🤖 AI Summary
To address the scarcity of high-quality instruction data and the prohibitive cost of manual construction in code generation, this paper proposes a tri-model co-evolutionary synthetic framework: an Instructor-LLM generates instructions, a Coder-LLM produces corresponding code, and a Judge-LLM automatically evaluates correctness; genetic operators—mutation, selection, and crossover—are applied to instructions. This work introduces the first Instructor-Coder-Judge co-evolution paradigm, enabling cold-start training with weak models and offering strong scalability and parallelism. Starting from only a small set of seed instructions, the framework efficiently synthesizes millions of high-quality instruction-code pairs.

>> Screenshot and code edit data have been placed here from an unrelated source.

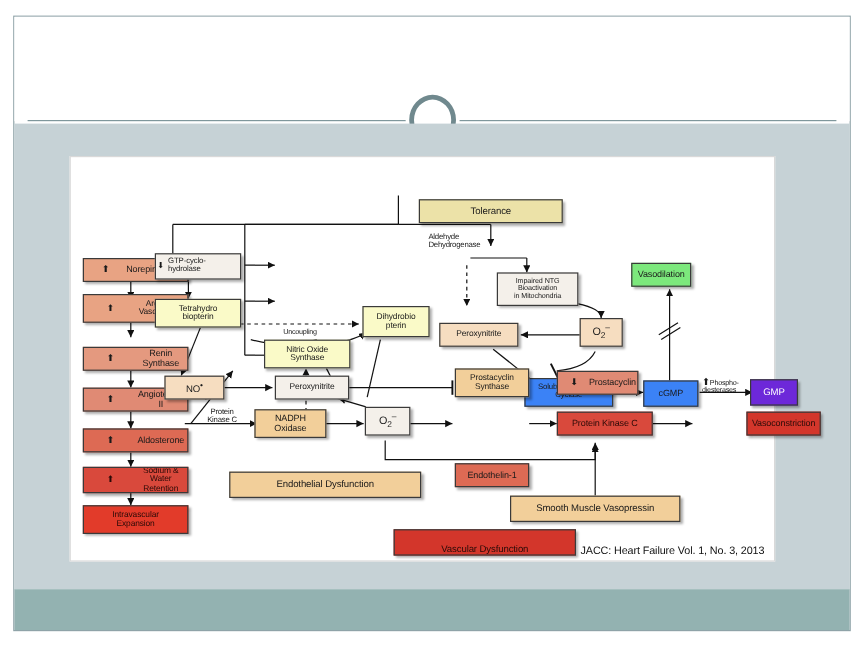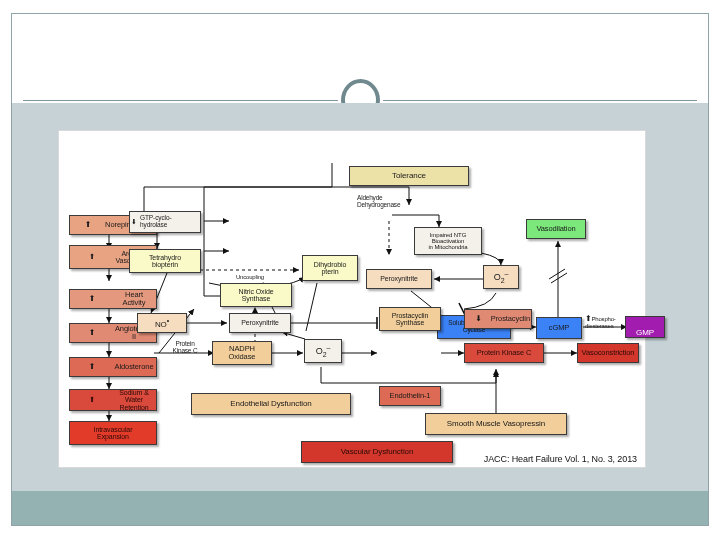--- a/index.html
+++ b/index.html
@@ -92,25 +92,25 @@
   
   .c-cream   { background: #fafac8; }
   .c-khaki   { background: #ece2a8; }
   .c-peach   { background: #f6ddc0; }
   .c-tan     { background: #f2cf9a; }
   .c-salmon  { background: #e8a383; }
   .c-salmon2 { background: #e4997f; }
   .c-rose    { background: #e08a74; }
   .c-red1    { background: #dd6a54; }
   .c-red2    { background: #d9493c; }
-  .c-red3    { background: #d3362b; color:#2a0b08; }
+  .c-red3    { background: #d3362b; color:#2a0b08;margin-left:45px; }
   .c-red4    { background: #e23b2a; }
   .c-green   { background: #7ce87c; }
   .c-ltgreen { background: #3b82f6; }
-  .c-brown   { background: #a21caf; align-items: flex-end; }
+  .c-brown   { background: #6d28d9; }
   .c-white   { background: #f4f0ea; }
   
   .flabel {
     position: absolute;
     color: #1a1a1a;
     line-height: 1.05;
     text-align: center;
     letter-spacing: -0.2px;
   }
   
@@ -248,21 +248,21 @@
         <span>Norepinephrine</span>
       </div>
 
       <div class="node c-salmon" style="left:10px;top:114px;width:88px;height:24px;font-size:7px;">
         <span class="arrowup">⬆</span>
         <span>Arginine<br>Vasopressin</span>
       </div>
 
       <div class="node c-salmon2" style="left:10px;top:158px;width:88px;height:20px;font-size:7.5px;">
         <span class="arrowup">⬆</span>
-        <span>Heart Activity</span>
+        <span>Renin Synthase</span>
       </div>
 
       <div class="node c-rose" style="left:10px;top:192px;width:88px;height:20px;font-size:7.5px;">
         <span class="arrowup">⬆</span>
         <span>Angiotensin II</span>
       </div>
 
       <div class="node c-red1" style="left:10px;top:226px;width:88px;height:20px;font-size:7.5px;">
         <span class="arrowup">⬆</span>
         <span>Aldosterone</span>
@@ -331,21 +331,21 @@
       </div>
 
       <div class="node c-ltgreen" style="left:477px;top:186px;width:46px;height:22px;font-size:7.5px;">
         <span>cGMP</span>
       </div>
 
       <div class="node c-brown" style="left:566px;top:185px;width:40px;height:22px;font-size:8px;color:#fff;">
         <span>GMP</span>
       </div>
 
-      <div class="node c-green" style="left:467px;top:88px;width:60px;height:20px;font-size:7.5px;">
+      <div class="node c-green" style="left:467px;top:88px;width:50px;height:20px;font-size:7.5px;">
         <span>Vasodilation</span>
       </div>
 
       <div class="node c-tan" style="left:320px;top:176px;width:62px;height:24px;font-size:7px;">
         <span>Prostacyclin<br>Synthase</span>
       </div>
 
       <div class="node c-rose" style="left:405px;top:178px;width:68px;height:20px;font-size:7.5px;">
         <span class="arrowup">⬇</span>
         <span>Prostacyclin</span>
@@ -360,21 +360,21 @@
       </div>
 
       <div class="node c-red3" style="left:518px;top:212px;width:62px;height:20px;font-size:7.5px;">
         <span>Vasoconstriction</span>
       </div>
 
       <div class="node c-tan" style="left:366px;top:282px;width:142px;height:22px;font-size:8px;">
         <span>Smooth Muscle Vasopressin</span>
       </div>
 
-      <div class="node c-red3" style="left:242px;top:310px;width:152px;height:22px;font-size:8px;">
+      <div class="node c-red3" style="left:224px;top:310px;width:152px;height:22px;font-size:8px;align-items:flex-end;">
         <span>Vascular Dysfunction</span>
       </div>
 
       <div class="flabel" style="left:298px;top:64px;width:70px;font-size:6.5px;text-align:left;">
         <span>Aldehyde<br>Dehydrogenase</span>
       </div>
 
       <div class="flabel" style="left:160px;top:143px;width:62px;font-size:6px;">
         <span>Uncoupling</span>
       </div>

Experiments yield over 7.5 million samples; fine-tuning LLMs on this data significantly improves code generation performance, outperforming existing synthetic approaches and public datasets on benchmarks including HumanEval.
📝 Abstract
Large Language Models (LLMs) require high quality instruction data for effective alignment, particularly in code generation tasks where expert curated datasets are expensive to produce. We present Genetic-Instruct, a scalable algorithm for synthesizing large-scale, high quality coding instructions using evolutionary principles. Starting from a small set of seed instructions, Genetic-Instruct generates diverse and challenging instruction-code pairs by leveraging an Instructor-LLM for generation, a Coder-LLM for code synthesis, and a Judge-LLM for automatic quality evaluation. Our proposed approach is highly parallelizable and effective even with a small seed data and weaker generator models. We generated more than 7.5 million coding instructions with the proposed approach. Then we evaluated it by fine-tuning LLMs with the synthetic samples and demonstrated a significant improvement in their code generation capability compared to the other synthetic generation approaches and publicly available datasets. Our results highlight the efficiency, scalability, and generalizability of the Genetic-Instruct framework.